**Work to complete:** Reproduce nothing but the lines from the one with "- 资源：预置穿搭JSON/城市列表放assets/。" down to the last line of the data below.

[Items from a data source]
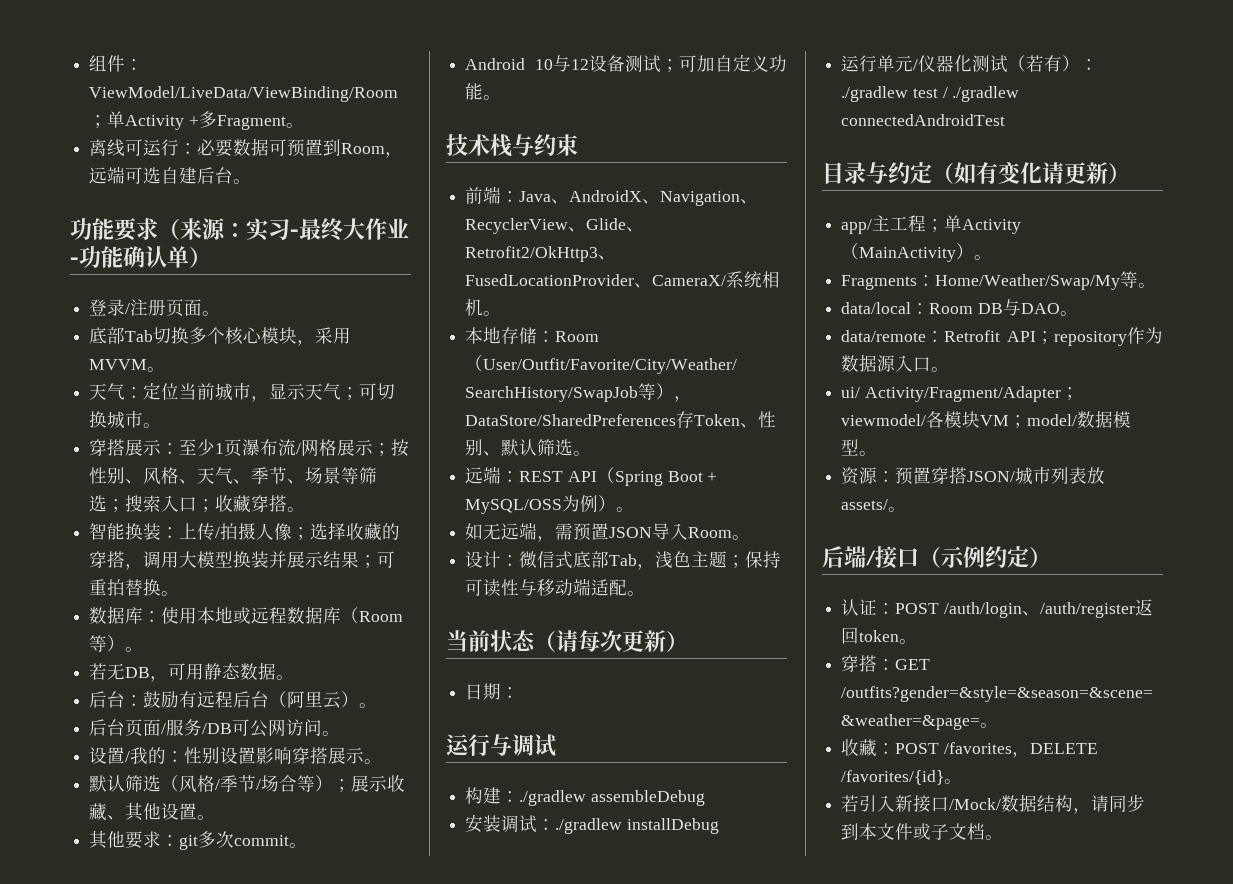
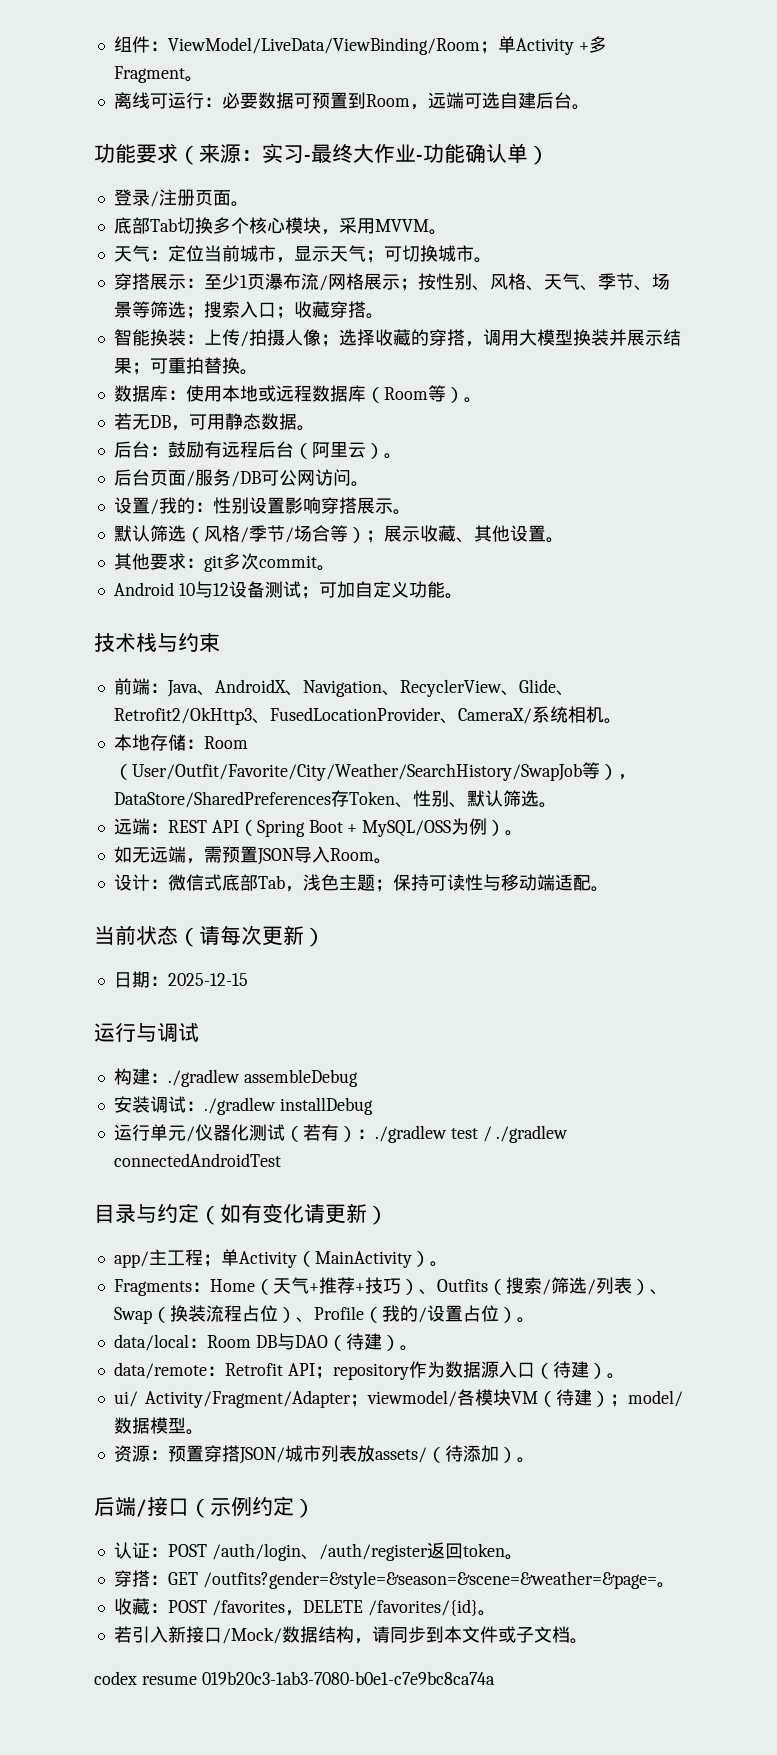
- 日期：
+ 日期：2025-12-15
- Fragments：Home/Weather/Swap/My等。
+ Fragments：Home（天气+推荐+技巧）、Outfits（搜索/筛选/列表）、Swap（换装流程占位）、Profile（我的/设置占位）。
- data/local：Room DB与DAO。
+ data/local：Room DB与DAO（待建）。
- data/remote：Retrofit API；repository作为数据源入口。
+ data/remote：Retrofit API；repository作为数据源入口（待建）。
- ui/ Activity/Fragment/Adapter；viewmodel/各模块VM；model/数据模型。
+ ui/ Activity/Fragment/Adapter；viewmodel/各模块VM（待建）；model/数据模型。
- 资源：预置穿搭JSON/城市列表放assets/。
+ 资源：预置穿搭JSON/城市列表放assets/（待添加）。
+ codex resume 019b20c3-1ab3-7080-b0e1-c7e9bc8ca74a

**Written reply:**
- 资源：预置穿搭JSON/城市列表放assets/。
+ 资源：预置穿搭JSON/城市列表放assets/（待添加）。
+ codex resume 019b20c3-1ab3-7080-b0e1-c7e9bc8ca74a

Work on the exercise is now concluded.